>>

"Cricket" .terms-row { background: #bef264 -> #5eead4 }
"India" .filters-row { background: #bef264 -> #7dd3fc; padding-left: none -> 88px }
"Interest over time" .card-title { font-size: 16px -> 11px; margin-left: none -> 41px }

<<
>>

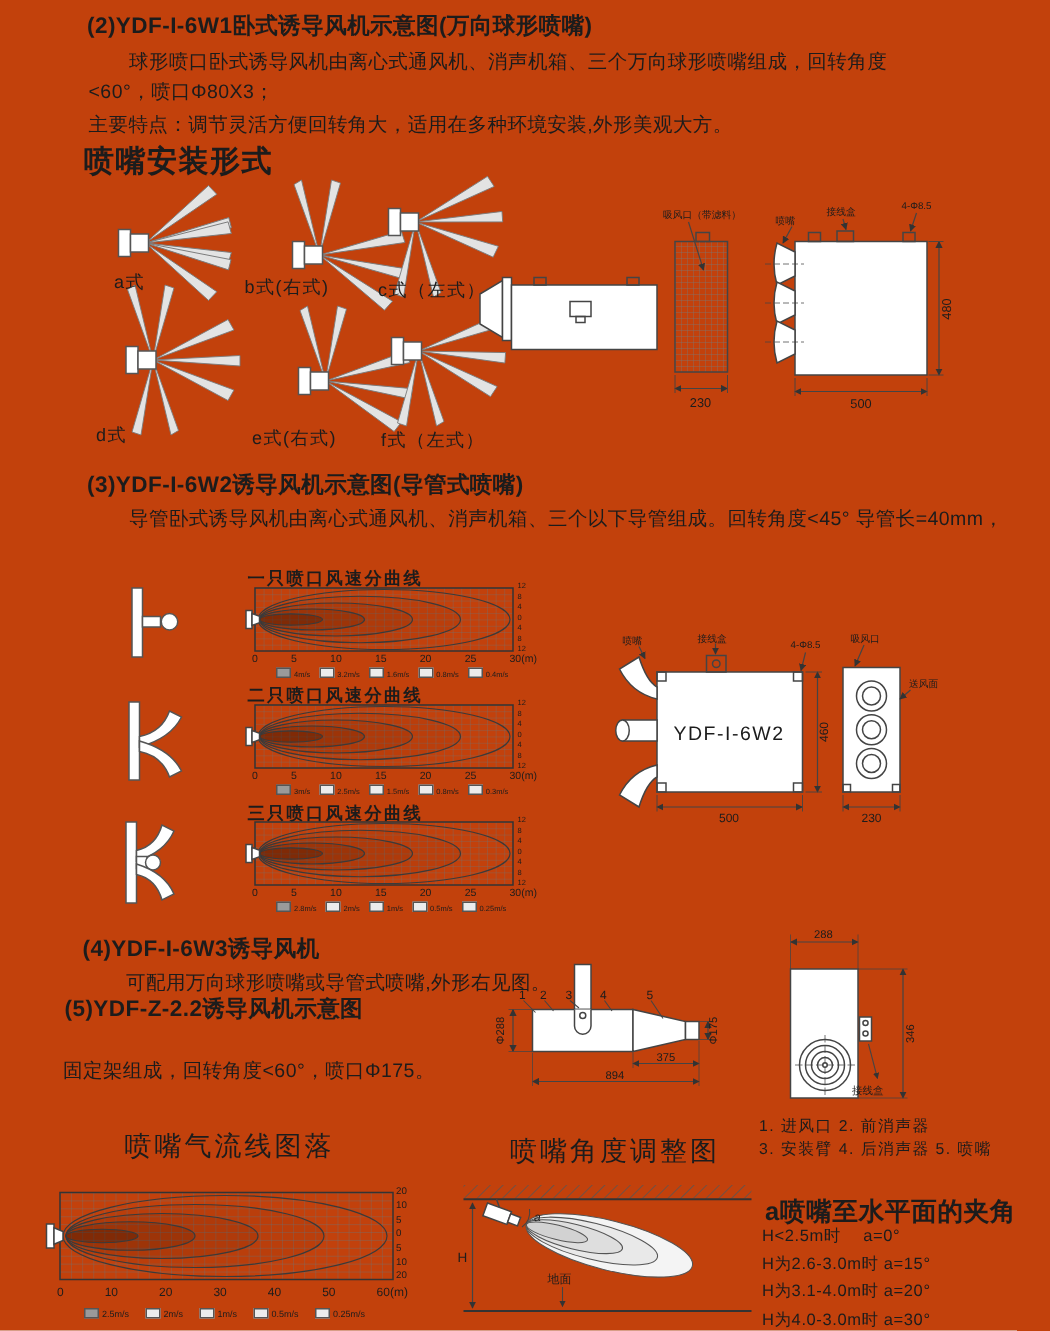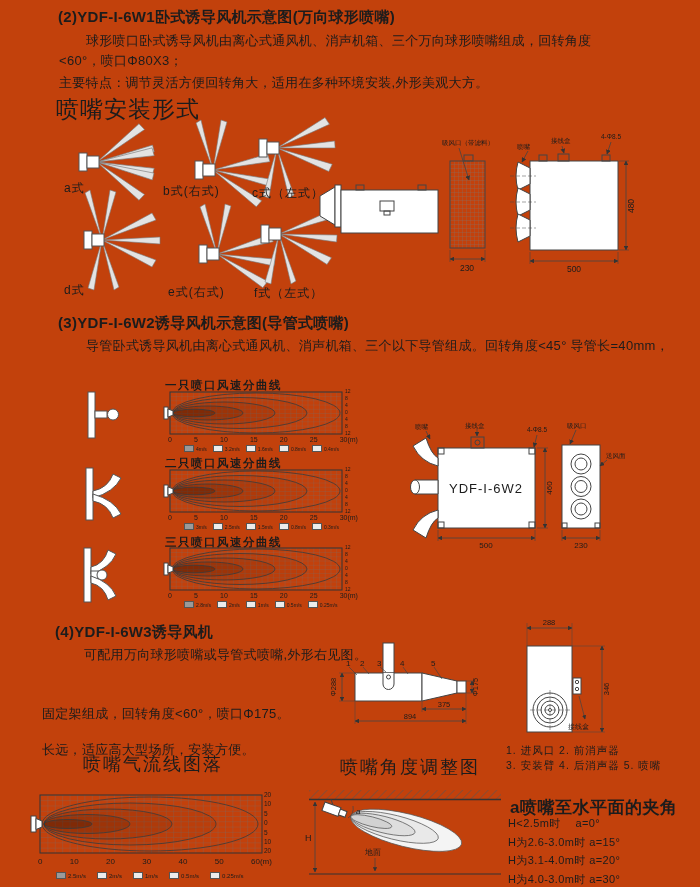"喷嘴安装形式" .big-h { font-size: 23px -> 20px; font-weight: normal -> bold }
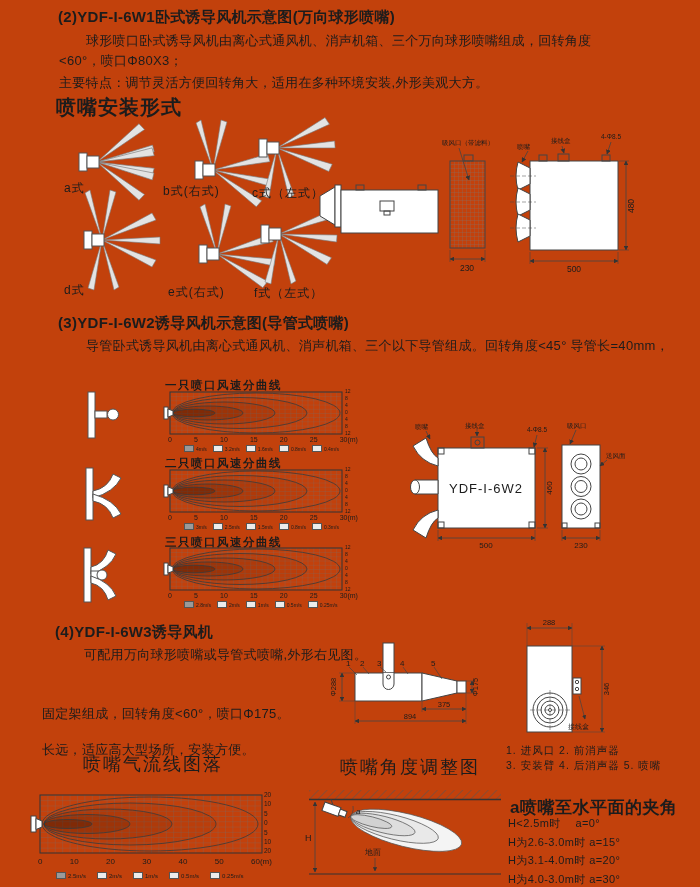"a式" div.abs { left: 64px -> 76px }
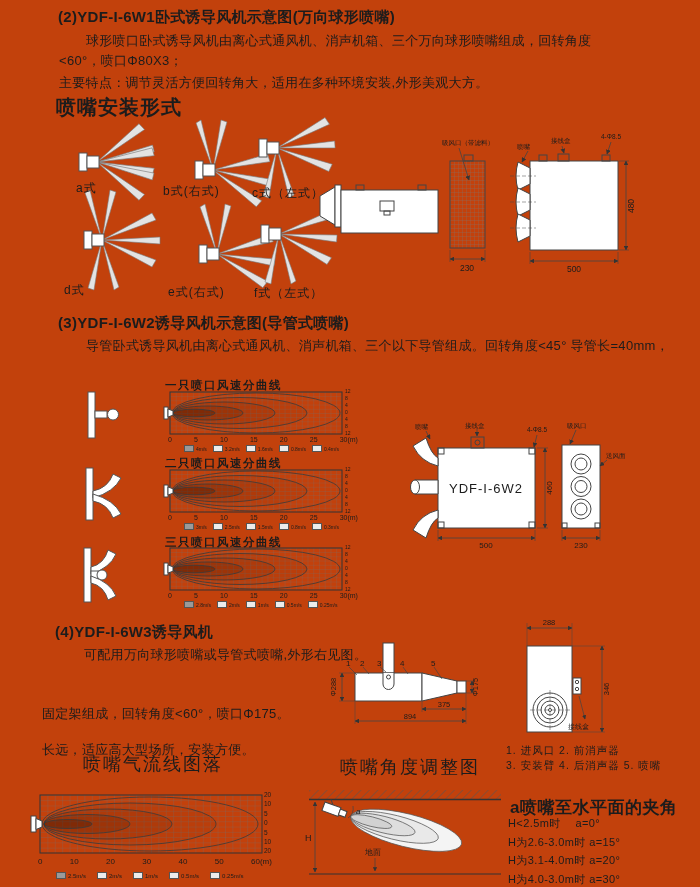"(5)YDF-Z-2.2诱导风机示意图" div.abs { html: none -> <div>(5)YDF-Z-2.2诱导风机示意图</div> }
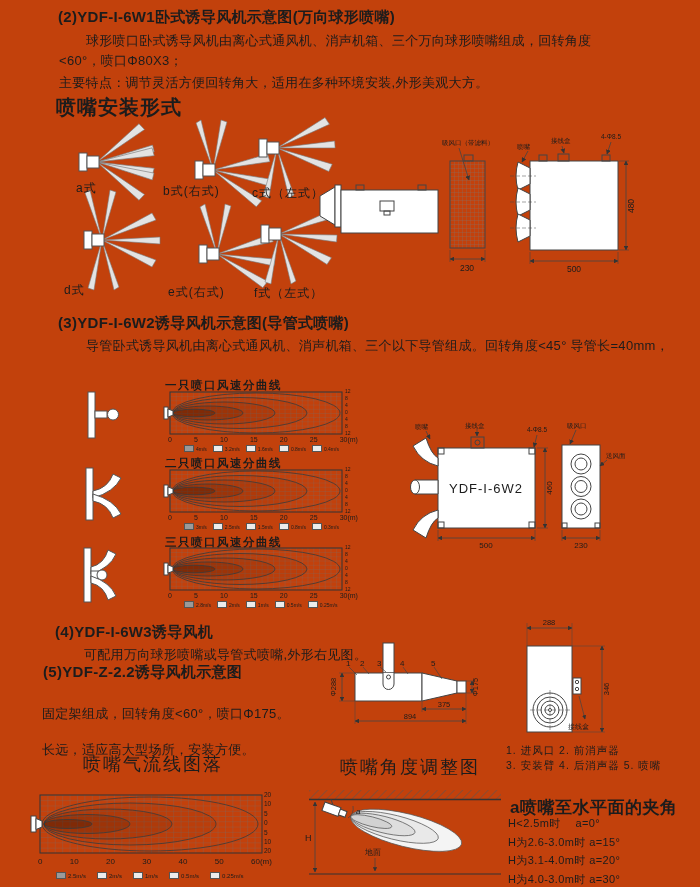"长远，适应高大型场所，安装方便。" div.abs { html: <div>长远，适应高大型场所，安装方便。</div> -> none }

<<

"font-size: 23px ->" marks the first line to copy, and "html: <div>长远，适应高大型场所，安装方便。</div> ->" marks the last. Repeat that stretch above exactly, with no pictures.

"喷嘴安装形式" .big-h { font-size: 23px -> 20px; font-weight: normal -> bold }
"a式" div.abs { left: 64px -> 76px }
"(5)YDF-Z-2.2诱导风机示意图" div.abs { html: none -> <div>(5)YDF-Z-2.2诱导风机示意图</div> }
"长远，适应高大型场所，安装方便。" div.abs { html: <div>长远，适应高大型场所，安装方便。</div> -> none }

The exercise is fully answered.